O Stress e o Método DeRose
Muitas pessoas procuram o Método DeROSE para se desestressarem. Acreditam que com a hipotética tranquilidade que essa prática proporciona, se livrarão dele ou pelo menos o reduzirão. Outros evitam esta nobre filosofia com receio de que sua agressividade diminua, deixando-os para trás nos desafios que a vida impõe.
Para desfazer essas confusões conceituais (que deixam estressado qualquer professor de Yôga) temos que entender primeiramente o que é o stress, como ele atua e de que forma o pranáyámá (respiração), o ásana (técnica orgânica), o yôganidrá (descontração) e o dhyána (meditação) poderão contribuir para melhor administrá-lo.
Stress é um estado psico-orgânico gerado pela defasagem entre o potencial do indivíduo e o desafio que ele vai enfrentar.
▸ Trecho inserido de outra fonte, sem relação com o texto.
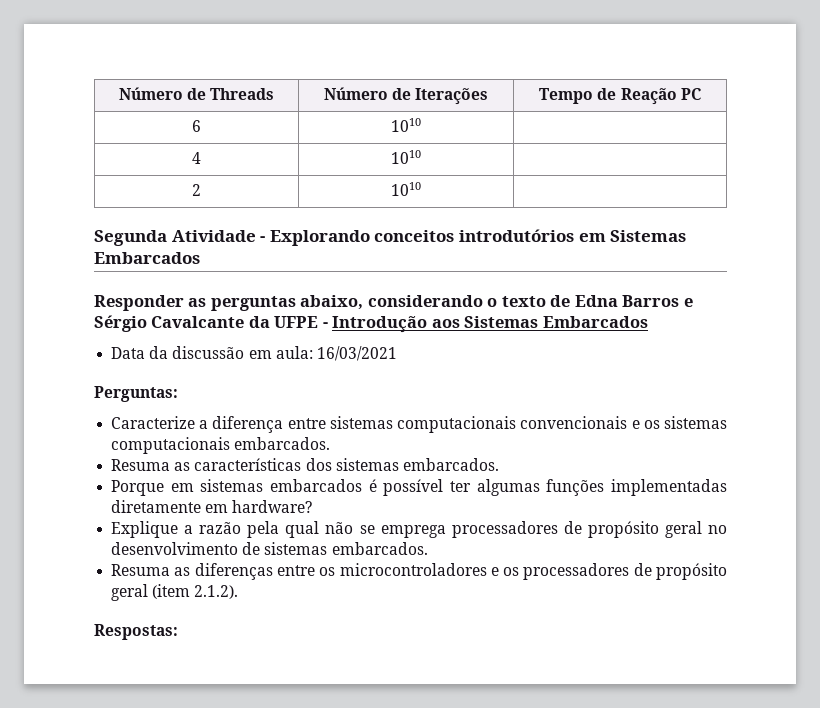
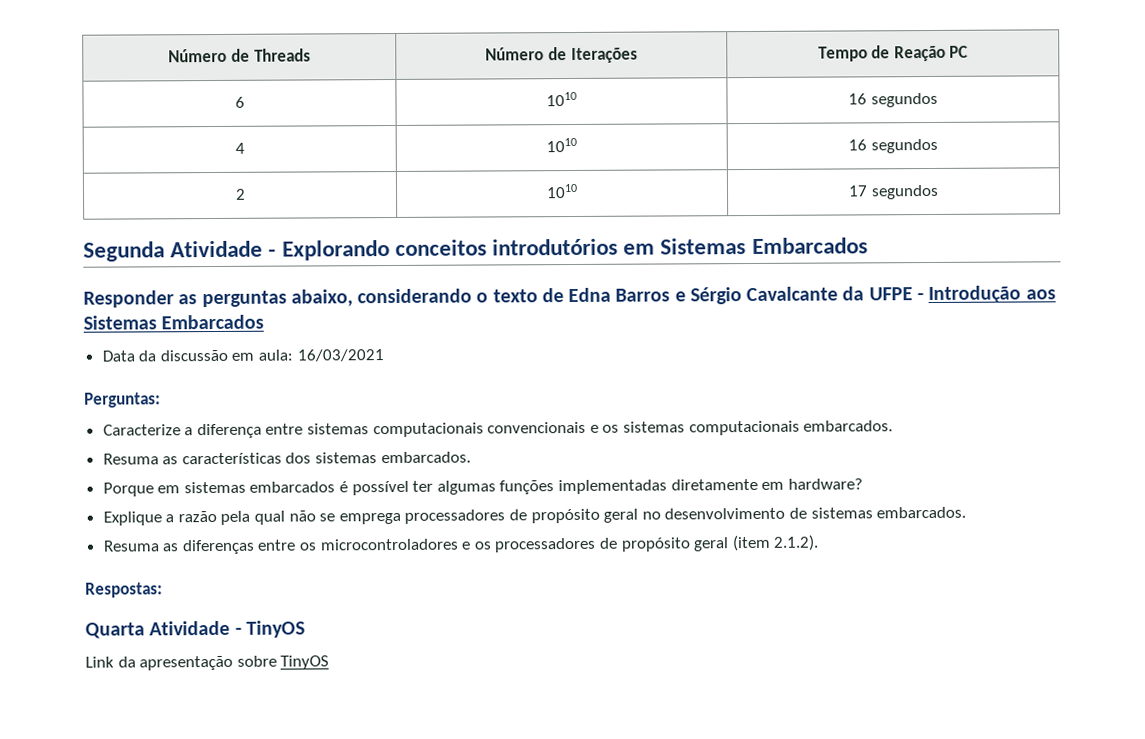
- 6 | 1010 |
+ 6 | 1010 | 16 segundos
- 4 | 1010 |
+ 4 | 1010 | 16 segundos
- 2 | 1010 |
+ 2 | 1010 | 17 segundos
+ Quarta Atividade - TinyOS
+ Link da apresentação sobre TinyOS

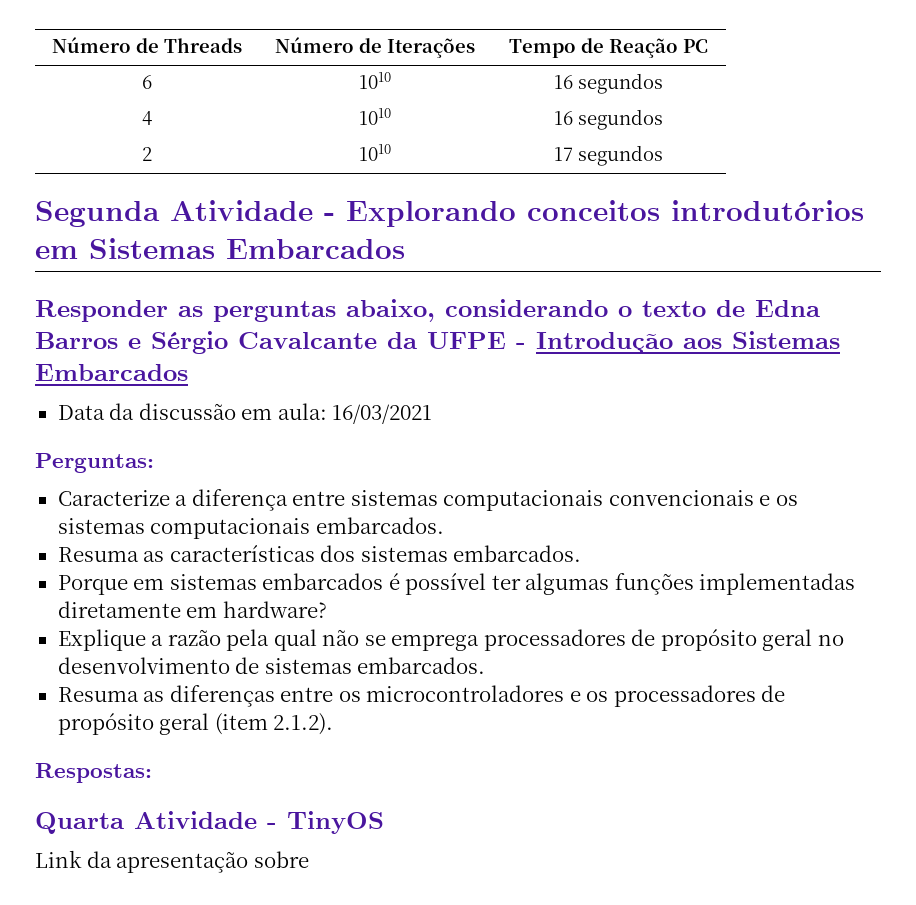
- Link da apresentação sobre TinyOS
+ Link da apresentação sobre

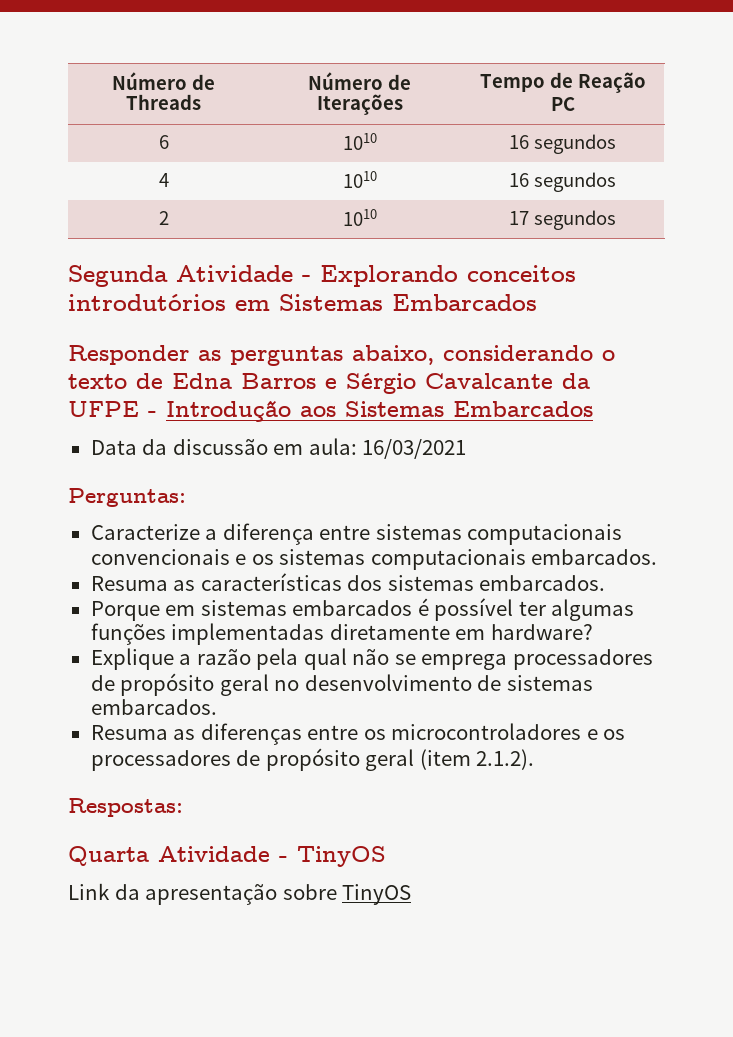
- Link da apresentação sobre
+ Link da apresentação sobre TinyOS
Se estivermos diante de uma situação na qual, com os recursos normais que possuímos, certamente sairemos derrotados ou mortos, o corpo começa a gerar uma grande quantidade de modificações orgânicas e psíquicas para que possamos pelo menos ter alguma chance de vencer.
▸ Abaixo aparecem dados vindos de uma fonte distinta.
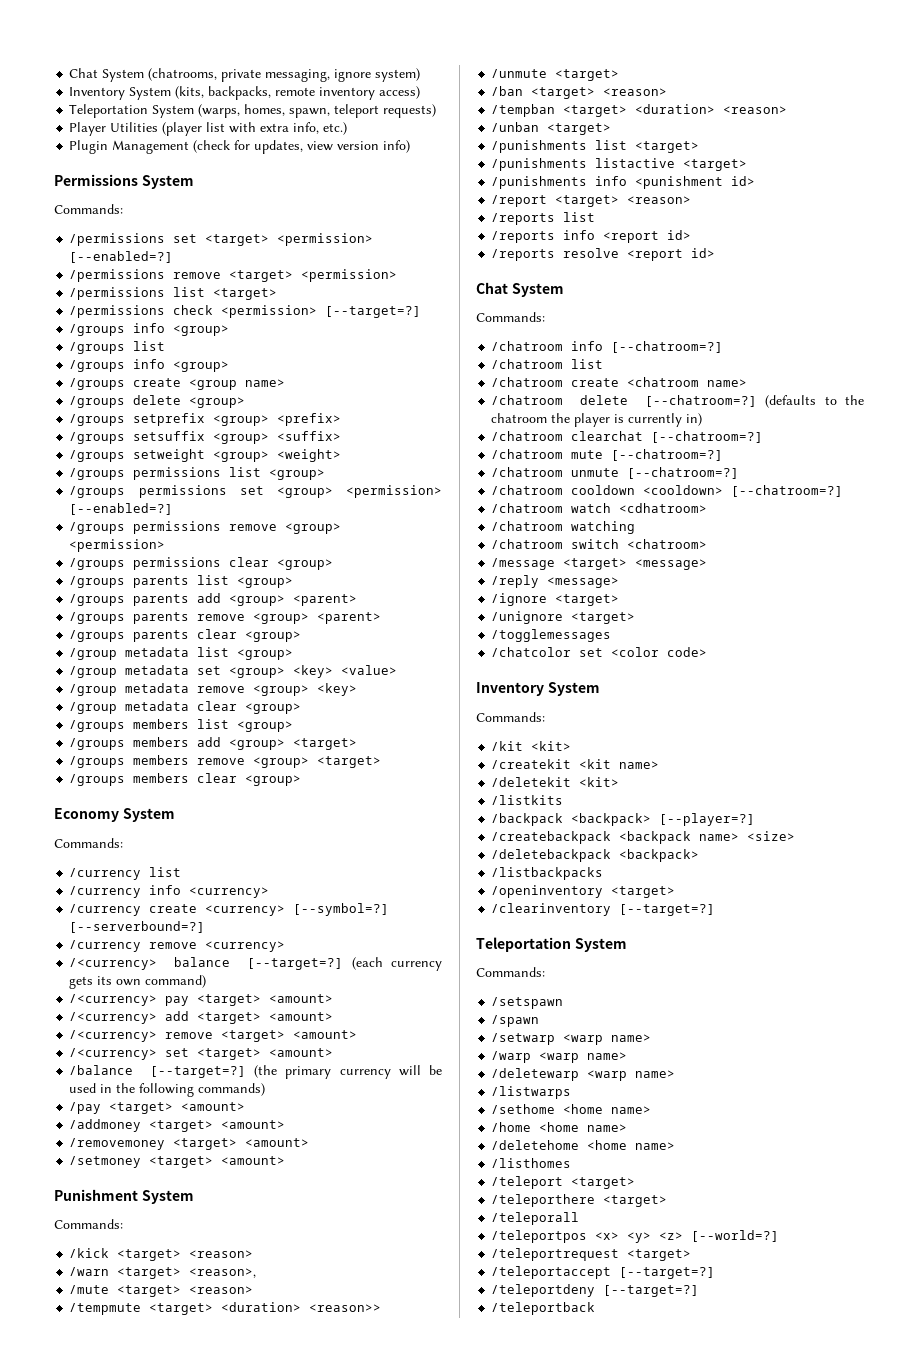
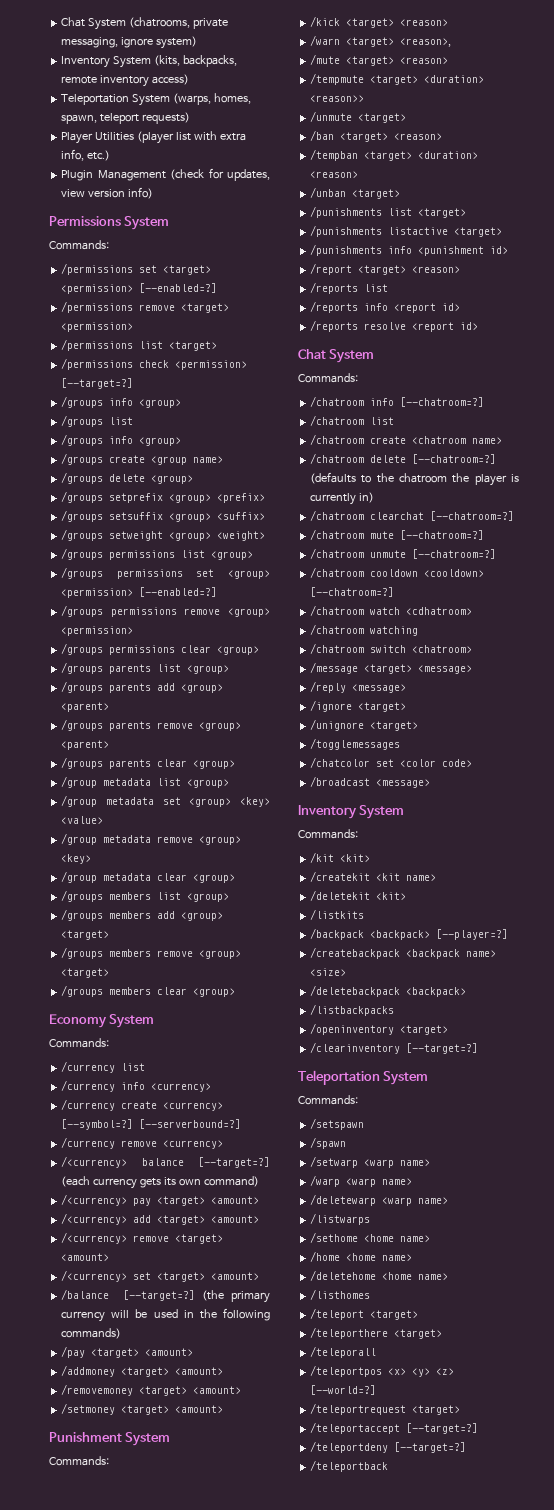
+ /broadcast <message>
Por isso, o stress em si não é algo ruim, pois ele poderá salvar a nossa vida ou nos fazer vencer um robusto desafio. O prejudicial é dependermos dele para enfrentarmos nossos desafios cotidianos. Afinal, para gerar tal estado o corpo sofre um desgaste enorme e precisa de tempo para se regenerar completamente. Com isso você entende que o que faz mal é o stress rotineiro, que acontece toda hora e que não dá ao corpo a oportunidade de se recuperar, minando o sistema imunológico.